Input for this task section start
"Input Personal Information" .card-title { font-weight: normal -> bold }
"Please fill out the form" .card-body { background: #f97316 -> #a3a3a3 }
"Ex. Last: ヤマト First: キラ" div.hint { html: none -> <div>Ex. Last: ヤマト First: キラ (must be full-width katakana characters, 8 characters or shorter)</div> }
Input for this task section end
Input for this task section start
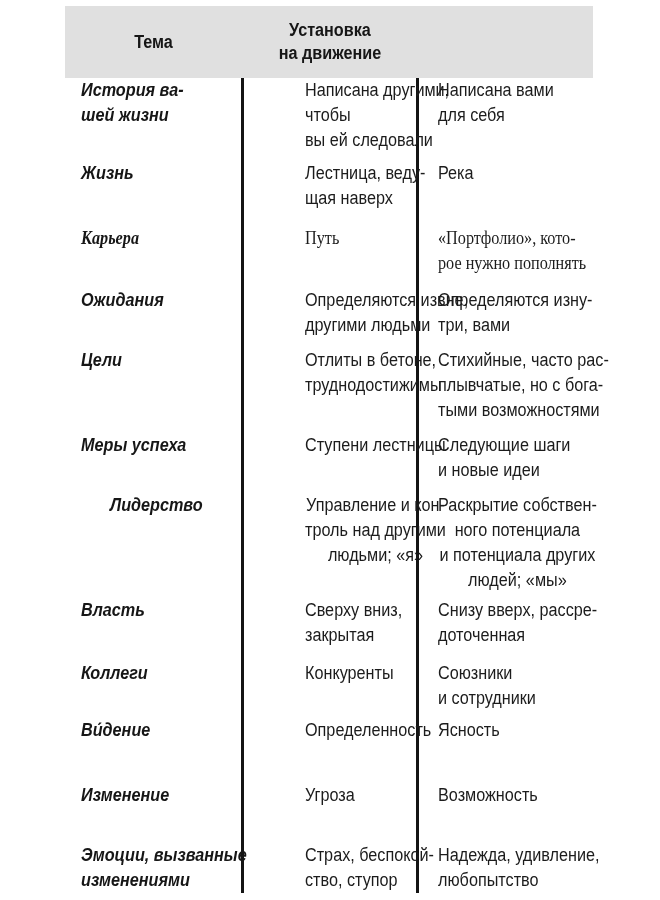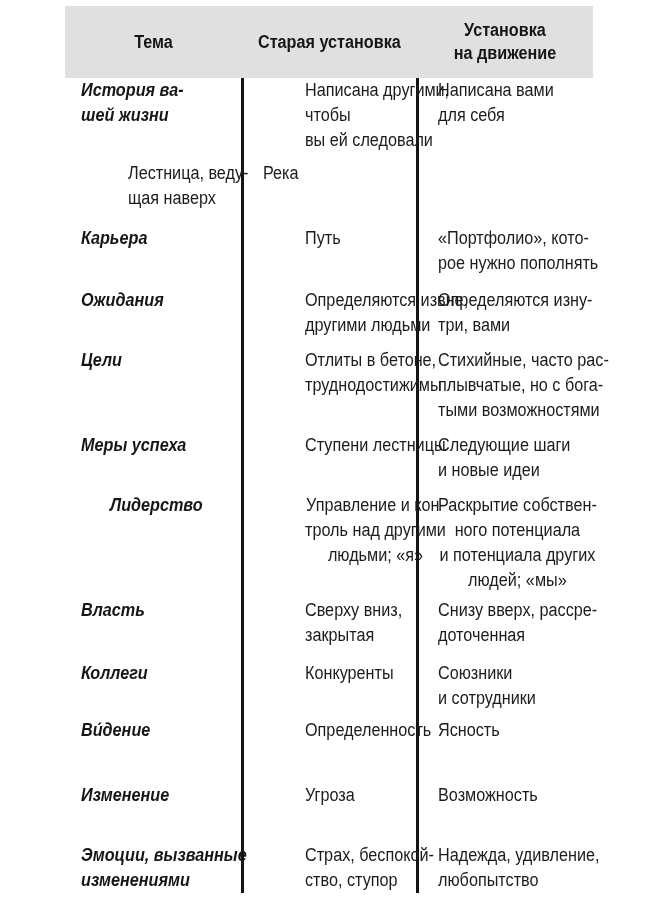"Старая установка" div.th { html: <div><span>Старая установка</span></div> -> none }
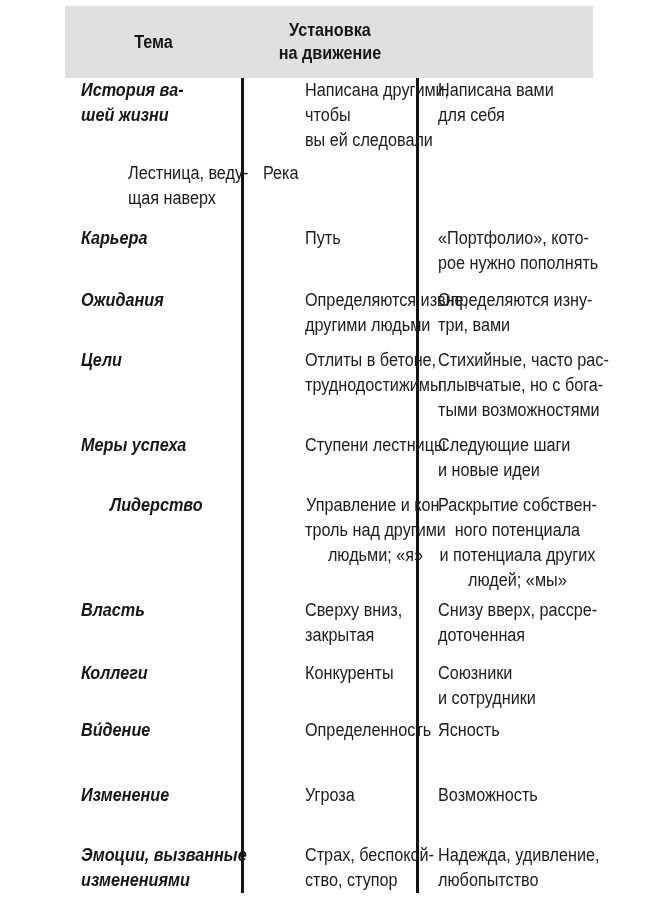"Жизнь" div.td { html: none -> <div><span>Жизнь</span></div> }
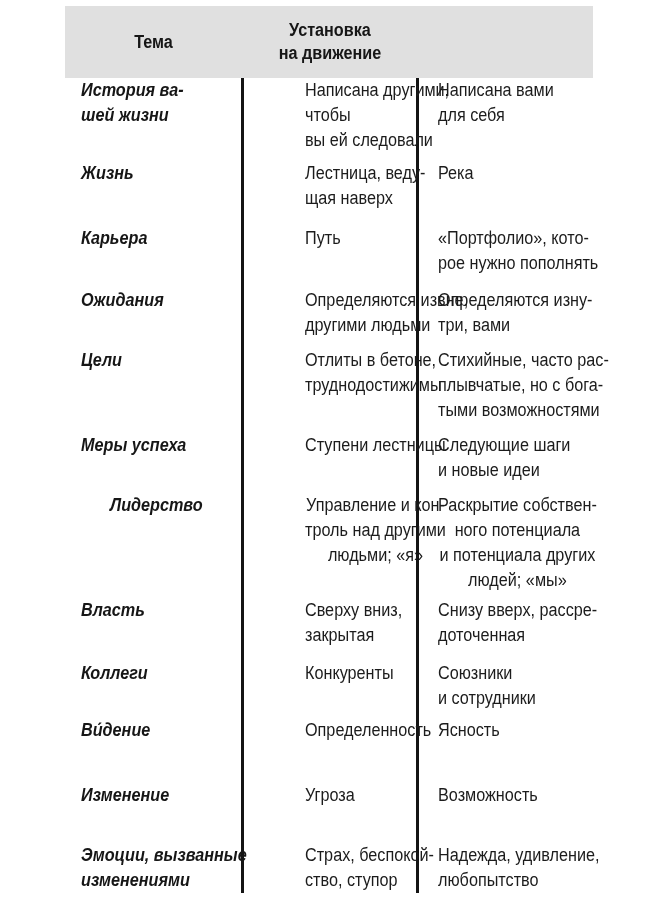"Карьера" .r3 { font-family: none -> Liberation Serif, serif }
Input for this task section end
• **Directions for this task**
Search the data above for the string "card" and copy each line that has it.

• **Result of this exercise**
"Input Personal Information" .card-title { font-weight: normal -> bold }
"Please fill out the form" .card-body { background: #f97316 -> #a3a3a3 }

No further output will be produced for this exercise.